[Extracted records — start]

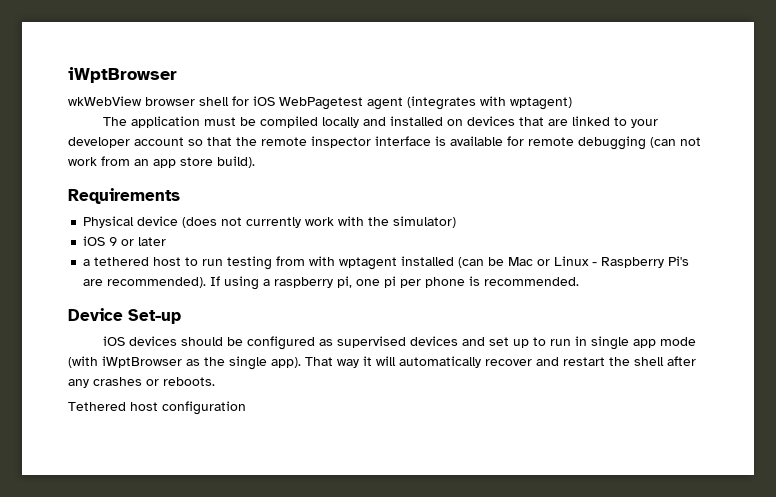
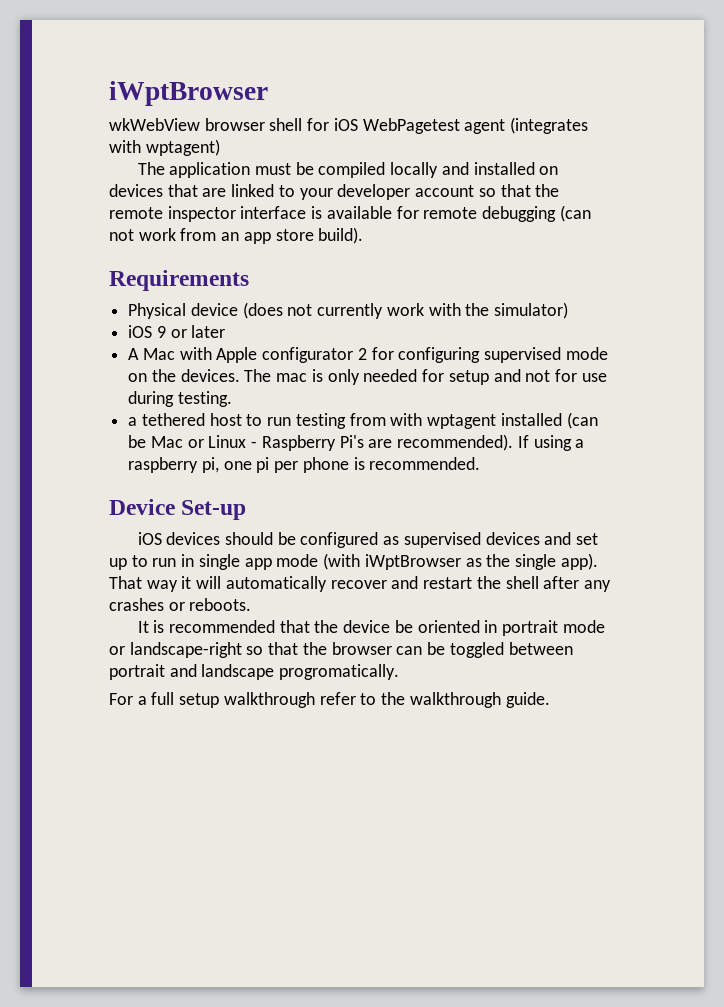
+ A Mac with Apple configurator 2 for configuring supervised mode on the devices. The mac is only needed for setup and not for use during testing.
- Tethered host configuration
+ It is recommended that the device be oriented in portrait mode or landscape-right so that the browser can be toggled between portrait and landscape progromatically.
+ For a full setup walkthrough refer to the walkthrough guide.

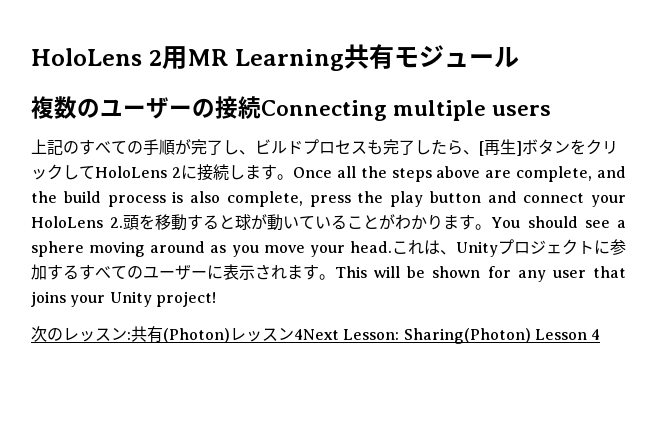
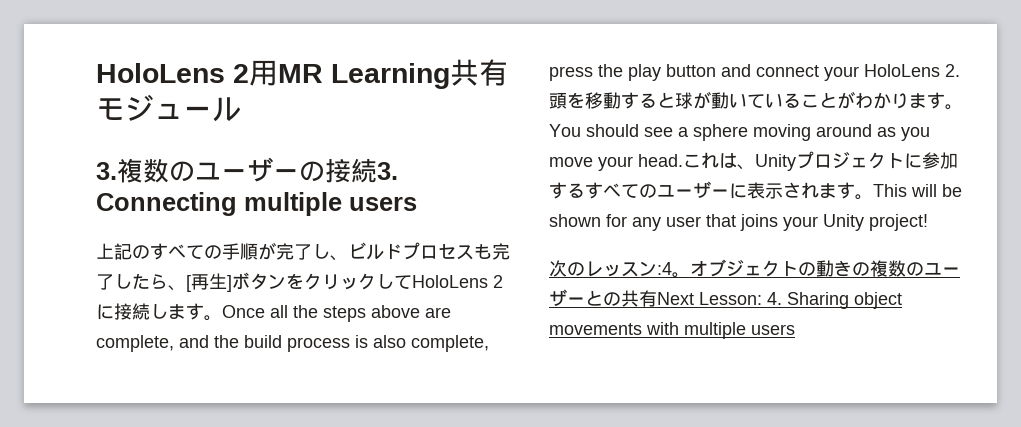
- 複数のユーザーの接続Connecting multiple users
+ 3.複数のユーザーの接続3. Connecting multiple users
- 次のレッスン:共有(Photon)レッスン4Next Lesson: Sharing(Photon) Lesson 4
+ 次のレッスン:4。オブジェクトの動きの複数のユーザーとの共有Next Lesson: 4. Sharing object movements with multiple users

[Extracted records — finish]
[Extracted records — start]

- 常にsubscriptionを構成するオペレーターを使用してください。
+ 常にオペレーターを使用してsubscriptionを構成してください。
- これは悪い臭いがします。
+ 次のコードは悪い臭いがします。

[Extracted records — finish]

▶ **Exercise requirements**: Copy out all lines of the listing where the word "users" appears.

▶ **Written answer**:
- 複数のユーザーの接続Connecting multiple users
+ 3.複数のユーザーの接続3. Connecting multiple users
+ 次のレッスン:4。オブジェクトの動きの複数のユーザーとの共有Next Lesson: 4. Sharing object movements with multiple users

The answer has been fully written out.